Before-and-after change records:
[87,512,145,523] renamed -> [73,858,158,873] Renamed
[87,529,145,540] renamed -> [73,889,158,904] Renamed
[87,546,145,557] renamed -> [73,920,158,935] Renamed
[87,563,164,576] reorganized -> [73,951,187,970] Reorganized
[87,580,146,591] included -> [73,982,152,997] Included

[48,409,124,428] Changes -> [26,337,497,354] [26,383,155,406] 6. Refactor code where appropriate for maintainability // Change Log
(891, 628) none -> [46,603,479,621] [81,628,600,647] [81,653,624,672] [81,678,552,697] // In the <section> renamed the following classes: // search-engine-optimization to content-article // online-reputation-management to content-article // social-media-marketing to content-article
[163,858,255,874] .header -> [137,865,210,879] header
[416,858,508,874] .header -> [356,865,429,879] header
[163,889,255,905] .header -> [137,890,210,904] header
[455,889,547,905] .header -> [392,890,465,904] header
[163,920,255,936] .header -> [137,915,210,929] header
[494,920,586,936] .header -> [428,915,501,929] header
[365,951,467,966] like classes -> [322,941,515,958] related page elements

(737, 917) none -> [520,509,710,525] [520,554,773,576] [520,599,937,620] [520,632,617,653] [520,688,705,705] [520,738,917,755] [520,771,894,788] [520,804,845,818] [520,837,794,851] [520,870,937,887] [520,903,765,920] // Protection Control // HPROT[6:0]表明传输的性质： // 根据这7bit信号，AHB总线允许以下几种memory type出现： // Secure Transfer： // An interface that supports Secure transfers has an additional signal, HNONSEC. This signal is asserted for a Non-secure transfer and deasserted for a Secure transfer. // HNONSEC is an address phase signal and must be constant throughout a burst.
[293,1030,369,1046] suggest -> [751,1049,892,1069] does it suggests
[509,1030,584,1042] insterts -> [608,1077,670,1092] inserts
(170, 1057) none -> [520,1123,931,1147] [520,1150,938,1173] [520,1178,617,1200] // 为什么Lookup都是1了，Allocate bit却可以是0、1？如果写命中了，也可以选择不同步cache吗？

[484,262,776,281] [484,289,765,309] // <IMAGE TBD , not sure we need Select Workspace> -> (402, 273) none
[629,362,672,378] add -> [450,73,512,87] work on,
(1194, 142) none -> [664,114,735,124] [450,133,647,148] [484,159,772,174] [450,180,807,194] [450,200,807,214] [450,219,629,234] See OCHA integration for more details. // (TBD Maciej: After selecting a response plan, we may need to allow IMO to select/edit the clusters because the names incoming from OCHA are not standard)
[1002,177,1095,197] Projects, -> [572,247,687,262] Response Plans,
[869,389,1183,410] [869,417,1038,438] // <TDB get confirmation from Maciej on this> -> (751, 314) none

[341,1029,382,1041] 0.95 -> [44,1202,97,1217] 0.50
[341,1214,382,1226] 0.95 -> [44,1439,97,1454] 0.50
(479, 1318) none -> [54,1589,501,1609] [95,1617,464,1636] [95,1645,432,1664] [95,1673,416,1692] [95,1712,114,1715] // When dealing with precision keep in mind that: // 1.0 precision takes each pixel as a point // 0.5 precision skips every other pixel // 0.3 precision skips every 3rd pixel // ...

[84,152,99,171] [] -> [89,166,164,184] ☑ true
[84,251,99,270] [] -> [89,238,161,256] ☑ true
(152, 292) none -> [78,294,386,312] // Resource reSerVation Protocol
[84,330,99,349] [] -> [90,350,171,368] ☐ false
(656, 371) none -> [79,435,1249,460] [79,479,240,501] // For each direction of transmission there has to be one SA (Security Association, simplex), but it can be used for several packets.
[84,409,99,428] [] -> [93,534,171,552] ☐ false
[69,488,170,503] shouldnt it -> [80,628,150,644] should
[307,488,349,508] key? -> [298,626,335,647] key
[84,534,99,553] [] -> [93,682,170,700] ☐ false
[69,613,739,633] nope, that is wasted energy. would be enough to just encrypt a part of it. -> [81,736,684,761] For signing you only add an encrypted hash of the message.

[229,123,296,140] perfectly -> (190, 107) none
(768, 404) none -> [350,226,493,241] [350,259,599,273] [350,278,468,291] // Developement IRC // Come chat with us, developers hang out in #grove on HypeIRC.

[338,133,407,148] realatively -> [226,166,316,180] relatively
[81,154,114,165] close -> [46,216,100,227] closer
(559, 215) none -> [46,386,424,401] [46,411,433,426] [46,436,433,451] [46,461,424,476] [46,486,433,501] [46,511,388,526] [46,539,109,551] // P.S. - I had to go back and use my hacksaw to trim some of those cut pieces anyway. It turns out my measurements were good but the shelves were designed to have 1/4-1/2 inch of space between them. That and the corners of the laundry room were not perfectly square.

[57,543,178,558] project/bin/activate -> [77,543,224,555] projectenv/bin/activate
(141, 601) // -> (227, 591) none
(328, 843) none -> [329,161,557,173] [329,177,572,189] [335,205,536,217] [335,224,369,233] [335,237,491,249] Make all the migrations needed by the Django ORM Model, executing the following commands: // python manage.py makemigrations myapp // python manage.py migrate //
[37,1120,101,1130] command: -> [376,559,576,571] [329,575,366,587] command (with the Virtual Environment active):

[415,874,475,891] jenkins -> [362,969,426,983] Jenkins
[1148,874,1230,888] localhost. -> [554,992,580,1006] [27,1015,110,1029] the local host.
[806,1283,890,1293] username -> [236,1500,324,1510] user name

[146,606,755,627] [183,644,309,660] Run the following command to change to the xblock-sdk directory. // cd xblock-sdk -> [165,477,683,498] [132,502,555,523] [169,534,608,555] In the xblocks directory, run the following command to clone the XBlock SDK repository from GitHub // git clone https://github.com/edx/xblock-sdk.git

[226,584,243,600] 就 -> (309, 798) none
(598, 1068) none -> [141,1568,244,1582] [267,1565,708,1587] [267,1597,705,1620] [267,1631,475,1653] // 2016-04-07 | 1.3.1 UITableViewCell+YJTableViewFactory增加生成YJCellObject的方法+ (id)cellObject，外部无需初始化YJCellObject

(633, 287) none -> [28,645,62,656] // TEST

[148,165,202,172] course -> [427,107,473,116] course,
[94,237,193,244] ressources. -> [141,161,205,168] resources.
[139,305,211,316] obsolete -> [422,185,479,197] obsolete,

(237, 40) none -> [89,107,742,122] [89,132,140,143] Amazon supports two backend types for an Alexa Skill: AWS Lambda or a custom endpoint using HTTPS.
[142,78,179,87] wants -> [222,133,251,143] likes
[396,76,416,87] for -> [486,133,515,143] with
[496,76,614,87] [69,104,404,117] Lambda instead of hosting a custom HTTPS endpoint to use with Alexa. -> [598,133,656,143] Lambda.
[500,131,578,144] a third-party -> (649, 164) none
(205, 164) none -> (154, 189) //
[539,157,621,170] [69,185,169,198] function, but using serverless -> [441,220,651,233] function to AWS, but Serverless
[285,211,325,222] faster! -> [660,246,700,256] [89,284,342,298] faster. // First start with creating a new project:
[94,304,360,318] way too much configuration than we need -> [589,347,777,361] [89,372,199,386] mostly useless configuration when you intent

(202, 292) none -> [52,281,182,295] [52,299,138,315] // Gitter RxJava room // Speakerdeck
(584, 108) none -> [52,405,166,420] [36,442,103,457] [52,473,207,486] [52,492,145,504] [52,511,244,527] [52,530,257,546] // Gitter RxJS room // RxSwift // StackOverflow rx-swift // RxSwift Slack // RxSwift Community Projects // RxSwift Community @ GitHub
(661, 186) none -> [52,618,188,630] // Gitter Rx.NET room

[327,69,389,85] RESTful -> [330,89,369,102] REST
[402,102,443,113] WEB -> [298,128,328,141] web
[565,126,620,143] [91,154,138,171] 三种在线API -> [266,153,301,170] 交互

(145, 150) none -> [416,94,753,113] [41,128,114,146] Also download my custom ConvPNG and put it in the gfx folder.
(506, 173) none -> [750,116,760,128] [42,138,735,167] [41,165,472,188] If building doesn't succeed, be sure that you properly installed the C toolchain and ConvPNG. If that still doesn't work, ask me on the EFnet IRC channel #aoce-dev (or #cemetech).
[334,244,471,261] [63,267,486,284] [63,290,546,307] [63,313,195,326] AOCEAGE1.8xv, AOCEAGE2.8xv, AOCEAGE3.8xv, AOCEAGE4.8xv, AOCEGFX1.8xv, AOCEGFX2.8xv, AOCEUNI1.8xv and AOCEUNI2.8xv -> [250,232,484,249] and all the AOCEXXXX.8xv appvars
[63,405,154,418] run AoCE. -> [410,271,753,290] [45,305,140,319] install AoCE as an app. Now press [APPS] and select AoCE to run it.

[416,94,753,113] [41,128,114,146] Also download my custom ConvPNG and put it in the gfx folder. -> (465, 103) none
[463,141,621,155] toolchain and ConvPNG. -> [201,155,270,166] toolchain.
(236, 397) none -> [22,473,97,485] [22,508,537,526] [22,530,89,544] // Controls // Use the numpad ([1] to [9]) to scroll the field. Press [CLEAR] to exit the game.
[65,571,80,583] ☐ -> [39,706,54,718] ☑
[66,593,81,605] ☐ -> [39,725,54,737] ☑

## Problem details
Show every line above in which the word "Also" occurs.

## Answer section
(145, 150) none -> [416,94,753,113] [41,128,114,146] Also download my custom ConvPNG and put it in the gfx folder.
[416,94,753,113] [41,128,114,146] Also download my custom ConvPNG and put it in the gfx folder. -> (465, 103) none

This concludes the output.